── Dataset content

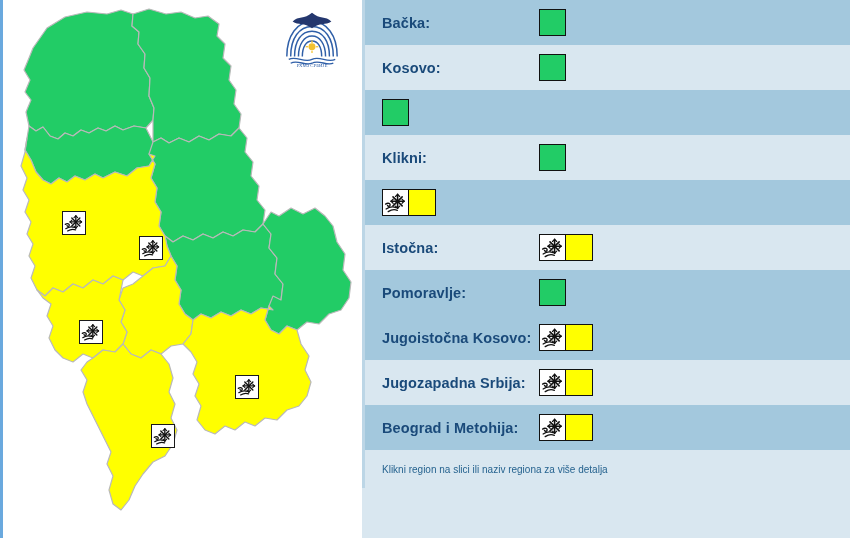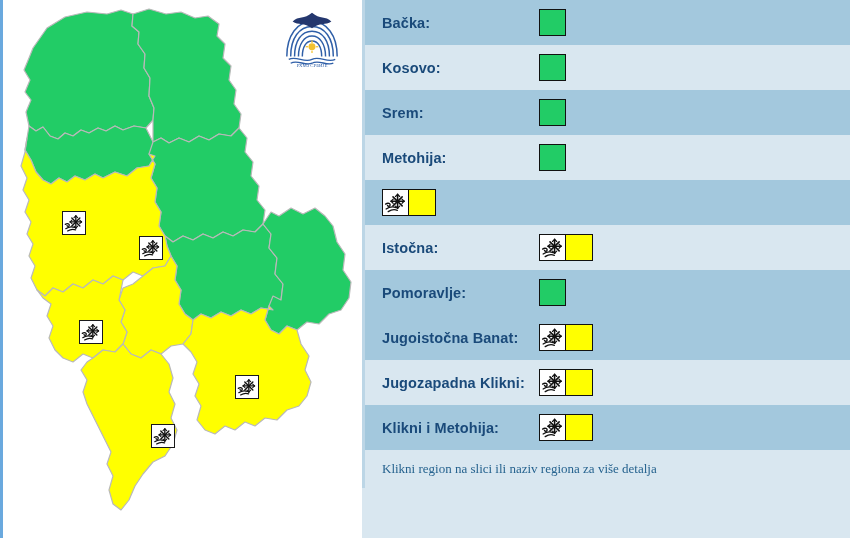--- a/index.html
+++ b/index.html
@@ -332,7 +332,6 @@
           </span>
         </div>
         <div class="warn-row odd">
-          <span class="region-label">Srem:</span>
           <span class="swatch-wrap">
             <span class="sw sw-green" style="background: rgb(34, 204, 102);"></span>
           </span>

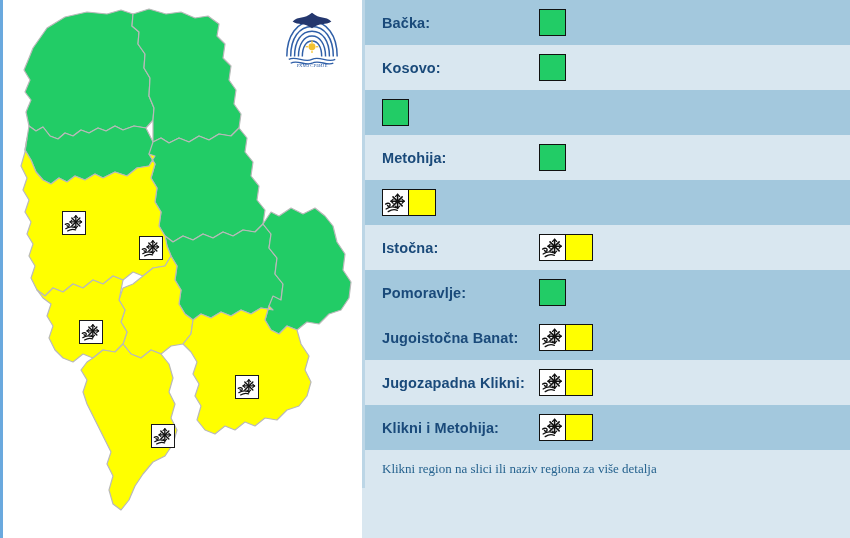--- a/index.html
+++ b/index.html
@@ -337,7 +337,7 @@
           </span>
         </div>
         <div class="warn-row even">
-          <span class="region-label">Metohija:</span>
+          <span class="region-label">Klikni:</span>
           <span class="swatch-wrap">
             <span class="sw sw-green" style="background: rgb(34, 204, 102);"></span>
           </span>

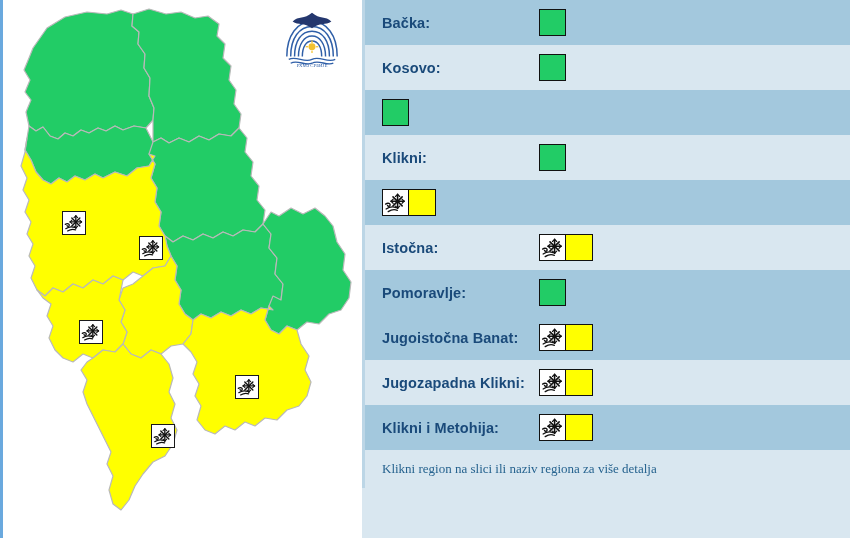--- a/index.html
+++ b/index.html
@@ -410,7 +410,7 @@
           </span>
         </div>
         <div class="warn-row odd">
-          <span class="region-label">Jugoistočna Banat:</span>
+          <span class="region-label">Jugoistočna Kosovo:</span>
           <span class="swatch-wrap">
             <span class="sw sw-icon">
               <svg viewBox="0 0 24 24" aria-hidden="true">

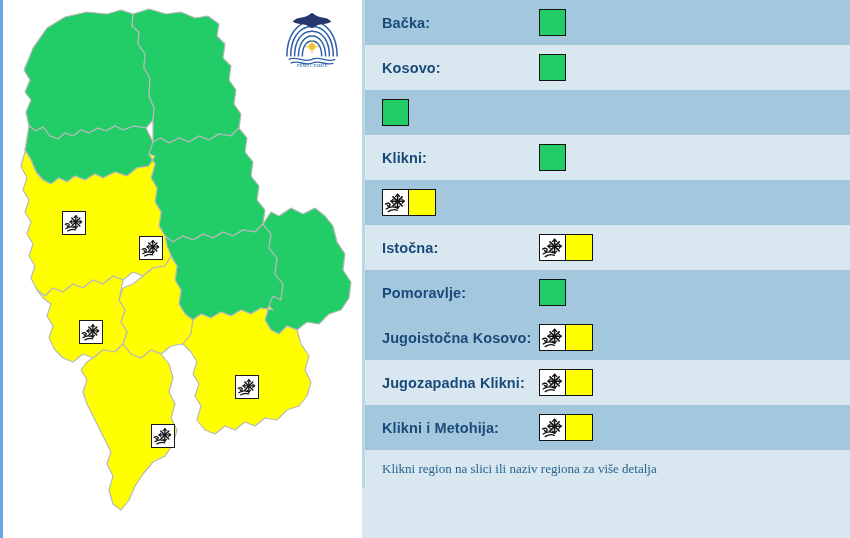--- a/index.html
+++ b/index.html
@@ -441,7 +441,7 @@
           </span>
         </div>
         <div class="warn-row even">
-          <span class="region-label">Jugozapadna Klikni:</span>
+          <span class="region-label">Jugozapadna Srbija:</span>
           <span class="swatch-wrap">
             <span class="sw sw-icon">
               <svg viewBox="0 0 24 24" aria-hidden="true">

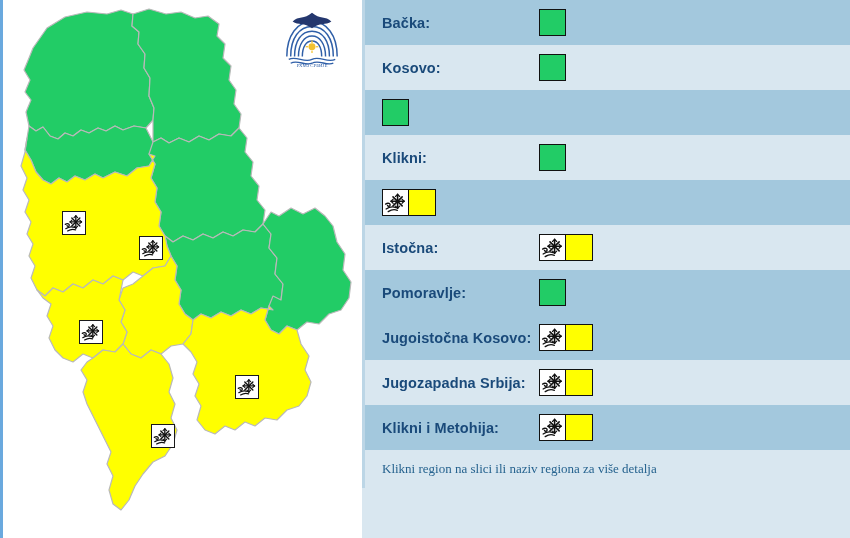--- a/index.html
+++ b/index.html
@@ -472,7 +472,7 @@
           </span>
         </div>
         <div class="warn-row odd">
-          <span class="region-label">Klikni i Metohija:</span>
+          <span class="region-label">Beograd i Metohija:</span>
           <span class="swatch-wrap">
             <span class="sw sw-icon">
               <svg viewBox="0 0 24 24" aria-hidden="true">

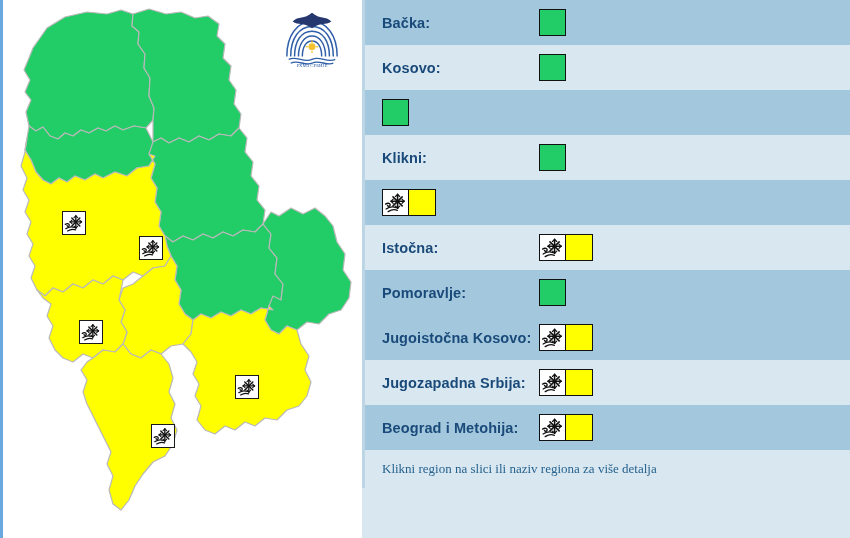--- a/index.html
+++ b/index.html
@@ -84,10 +84,9 @@
     padding-left: 17px;
   }
   #footer-text {
-    font-size: 13px;
+    font-size: 10px;
     color: #26638f;
     white-space: nowrap;
-    font-family: Liberation Serif, serif;
   }
 </style>
 </head>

────

Brief
Reproduce each line of the records in which the word "font" appears.

Answer space
-    font-size: 13px;
+    font-size: 10px;
-    font-family: Liberation Serif, serif;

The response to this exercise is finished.